▶ **What is being asked**
From the entries below, count every line that contains the word "Beatriz". Please give the number and nothing else.

────────

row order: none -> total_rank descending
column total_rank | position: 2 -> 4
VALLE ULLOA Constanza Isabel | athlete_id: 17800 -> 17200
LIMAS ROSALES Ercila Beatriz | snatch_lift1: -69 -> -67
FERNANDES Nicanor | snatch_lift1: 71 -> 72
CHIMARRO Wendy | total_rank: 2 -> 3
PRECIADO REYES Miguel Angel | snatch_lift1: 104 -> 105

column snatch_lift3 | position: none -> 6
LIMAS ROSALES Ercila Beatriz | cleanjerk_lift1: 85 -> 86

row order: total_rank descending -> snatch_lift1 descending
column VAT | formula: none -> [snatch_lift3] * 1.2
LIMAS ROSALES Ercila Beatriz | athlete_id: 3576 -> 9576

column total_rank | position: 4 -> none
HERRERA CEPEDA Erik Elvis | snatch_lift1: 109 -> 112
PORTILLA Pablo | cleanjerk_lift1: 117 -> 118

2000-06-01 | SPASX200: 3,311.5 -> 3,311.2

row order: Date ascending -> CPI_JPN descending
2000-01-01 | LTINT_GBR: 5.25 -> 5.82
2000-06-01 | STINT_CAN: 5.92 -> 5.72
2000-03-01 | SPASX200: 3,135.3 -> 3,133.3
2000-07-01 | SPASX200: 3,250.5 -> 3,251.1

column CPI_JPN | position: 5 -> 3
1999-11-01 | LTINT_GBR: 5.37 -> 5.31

────────

▶ **Reply to the exercise**
3